Public Member Functions

 LbTreeSearch (Model *model)
 
SatSolver::Status Search (const std::function< void()> &feasible_solution_observer)
 Explores the search space.
 

Detailed Description

Implement a "classic" MIP tree search by having an exhaustive list of open nodes.

The goal of this subsolver is to improve the objective lower bound. It is meant to be used in a multi-thread portfolio, and as such it really do not care about finding solution. It is all about improving the lower bound.

Todo
(user): What this is doing is really similar to asking a SAT solver if the current objective lower bound is reachable by solving a SAT problem. However, this code handle on the side all the "conflict" of the form objective > current_lb. As a result, when it is UNSAT, we can bump the lower bound by a bigger amount than one. We also do not completely loose everything learned so far for the next iteration.

Definition at line 59 of file lb_tree_search.h.

Constructor & Destructor Documentation

◆ LbTreeSearch()

operations_research::sat::LbTreeSearch::LbTreeSearch ( Model * model)
explicit

We should create this class only in the presence of an objective.

Todo
(user): Starts with an initial variable score for all variable in the objective at their minimum value? this should emulate the first step of the core approach and gives a similar bound.

Identify an LP with the same objective variable.

Todo
(user): if we have many independent LP, this will find nothing.

We use the normal SAT search but we will bump the variable activity slightly differently.

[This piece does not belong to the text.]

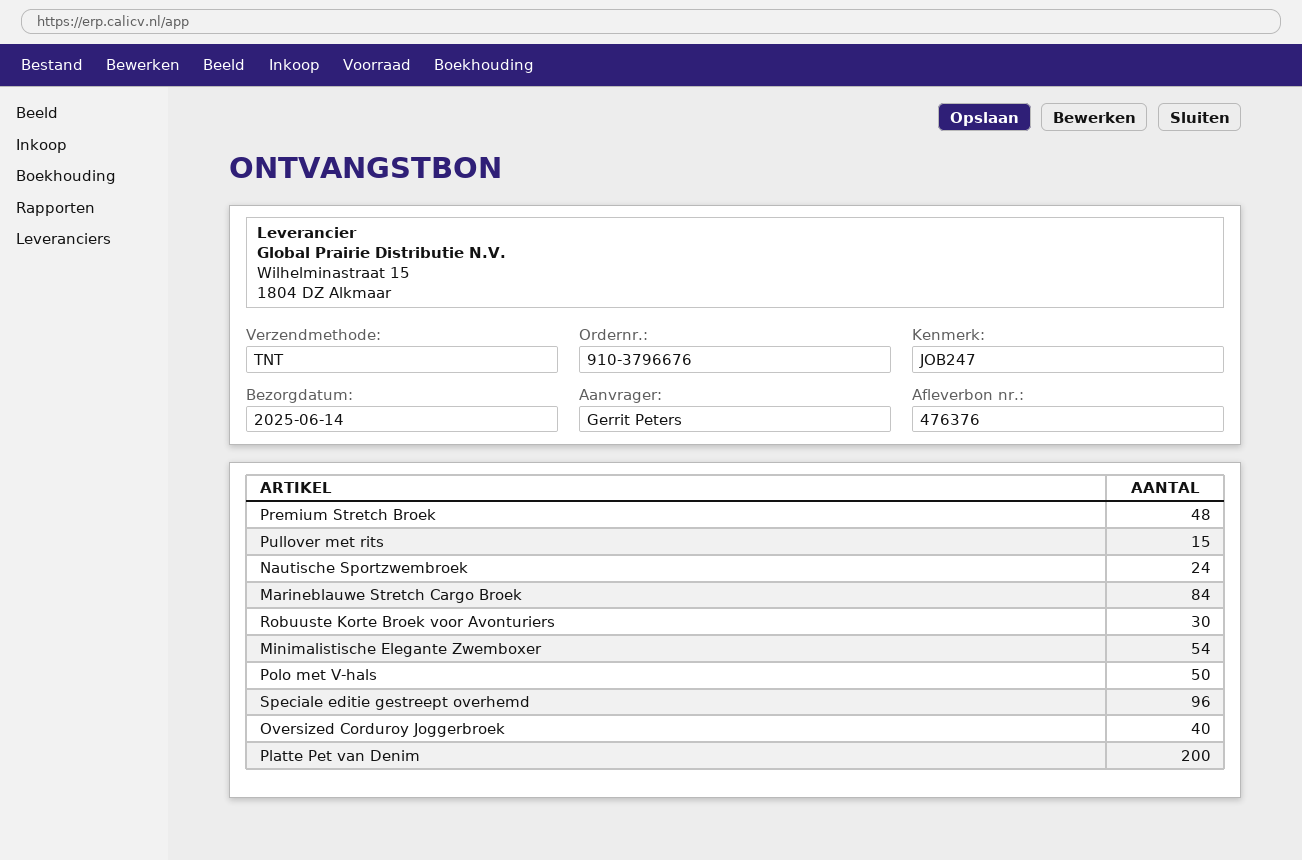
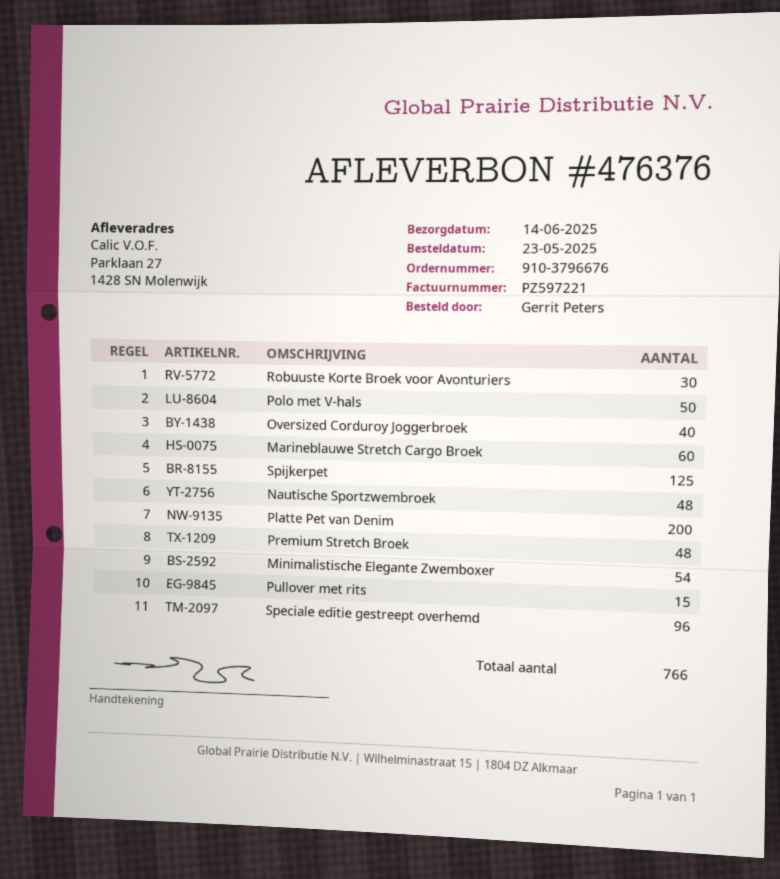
Nautische Sportzwembroek: 24 -> 48
Marineblauwe Stretch Cargo Broek: 84 -> 60
Spijkerpet: none -> 125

In addition to the conflicts, we also bump it each time the objective lower bound increase in a sub-node.

Definition at line 50 of file lb_tree_search.cc.

Member Function Documentation

◆ Search()

SatSolver::Status operations_research::sat::LbTreeSearch::Search ( const std::function< void()> & feasible_solution_observer)

Explores the search space.

We currently restart the search tree from scratch from time to times:

  • Initially, every kNumDecisionsBeforeInitialRestarts, for at most kMaxNumInitialRestarts times.
  • Every time we backtrack to level zero, we count how many nodes are worse than the best known objective lower bound. If this is true for more than half of the existing nodes, we restart and clear all nodes. If if this happens during the initial restarts phase, it reset the above counter and uses 1 of the available initial restarts.

This has 2 advantages:

  • It allows our "pseudo-cost" to kick in and experimentally result in smaller trees down the road.
  • It removes large inefficient search trees.
Todo
(user): a strong branching initial start, or allowing a few decision per nodes might be a better approach.
Todo
(user): It would also be cool to exploit the reason for the LB increase even more.

If some branches already have a good lower bound, no need to call the LP on those.

Each time we are back here, we bump the activities of the variable that are part of the objective lower bound reason.

Note
this is why we prefer not to increase the lower zero lower bound of objective_var_ with the tree root lower bound, so we can exploit more reasons.
Todo
(user): This is slightly different than bumping each time we push a decision that result in an LB increase. This is also called on backjump for instance.
Todo
(user): We also need to update pseudo cost on conflict.

Propagate upward in the tree the new objective lb.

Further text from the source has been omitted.